Crowdfunding sites like Kickstarter and Indiegogo have long been a haven for budding techies and entrepreneurs looking for capital. But Indiegogo has always offered the same opportunity to established companies, as well—even the big brands that can afford to fund their own products. With an announcement made on Wednesday, Indiegogo is giving those companies another push, along with a new opportunity to publicize internal projects that may not see the light of day.
"We've always had larger companies reaching out to us over the years," Jerry Needel, Indiegogo's SVP of corporate partnerships, told The Verge. "Earlier this year it really popped. It's a very clear trend that we're seeing now."
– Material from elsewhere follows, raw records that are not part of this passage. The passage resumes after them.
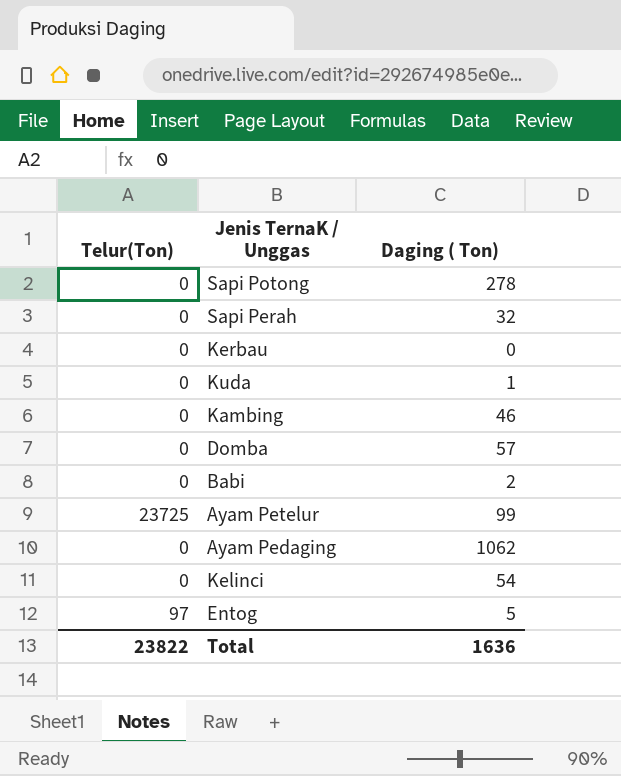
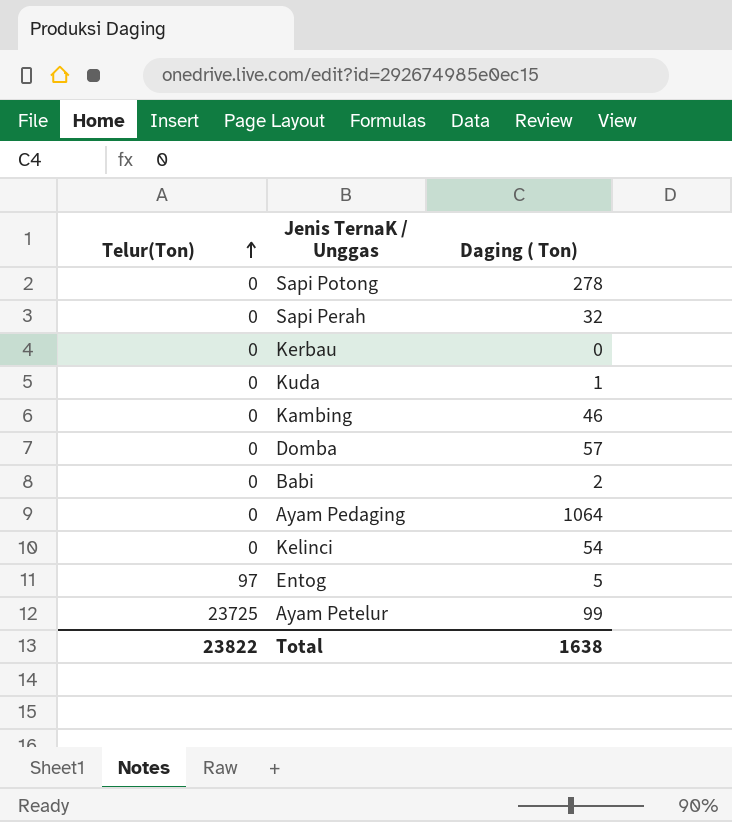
row order: none -> Telur(Ton) ascending
Ayam Pedaging | Daging ( Ton): 1062 -> 1064
Total | Daging ( Ton): 1636 -> 1638

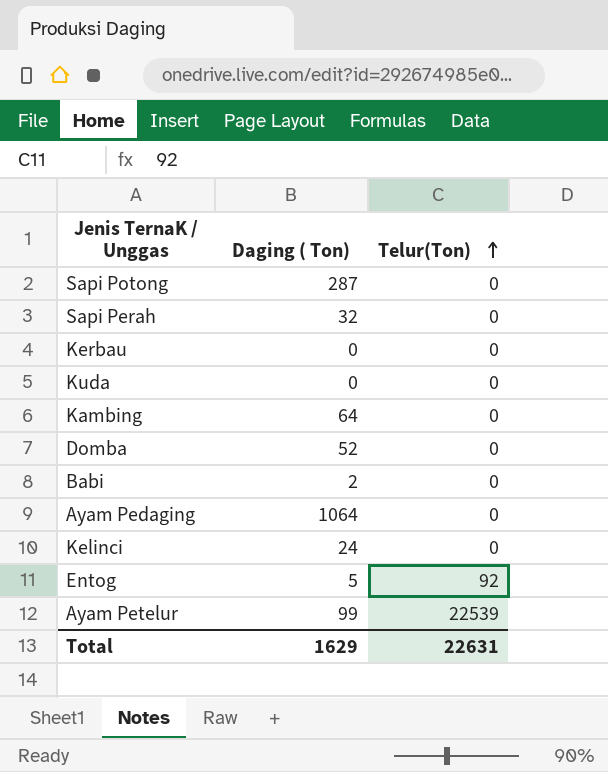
column Telur(Ton) | position: 1 -> 3
Sapi Potong | Daging ( Ton): 278 -> 287
Kuda | Daging ( Ton): 1 -> 0
Kambing | Daging ( Ton): 46 -> 64
Domba | Daging ( Ton): 57 -> 52
Kelinci | Daging ( Ton): 54 -> 24
Entog | Telur(Ton): 97 -> 92
Ayam Petelur | Telur(Ton): 23725 -> 22539
Total | Daging ( Ton): 1638 -> 1629
Total | Telur(Ton): 23822 -> 22631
The Enterprise Crowdfunding program will provide additional assistance to big businesses interested in using Indiegogo's platform. One form of help Indiegogo is offering are consultations that can help companies determine which projects are most suited to crowdfunding. Indiegogo will also guide companies through the campaign process and offer detailed analytics. The thinking is that employees could turn to Indiegogo to fund, say, research and development projects that may otherwise get overlooked at a large firm. Indiegogo could also serve as a sounding board for proposals that have yet to garner support.
"Indiegogo and crowdfunding provide a unique opportunity for large enterprises to solve a long-time problem, which is, 'How do we produce products that customers and consumers actually want?'" Gwen Nguyen, senior director of corporate partnerships, told ComputerWorld.
Like non-enterprise Indiegogo campaigns, the new venture would also give consumers who pledge money the chance to snag a product prior to its commercial release.
It's possible that Indiegogo users may take issue with large companies joining the platform and soaking up funding that could have otherwise go to underdogs. (Kickstarter users voiced similar complaints when actor Zach Braff turned to the site to fund a new movie.) The reaction to Indiegogo's new program will likely depend on how those firms choose to exploit its reach and resources.
Enterprise Crowdfunding has been in testing for the past year; companies like Google, Hasbro, and General Electric have already used it to host innovation contests that awarded cash prizes and crowdfunding campaigns.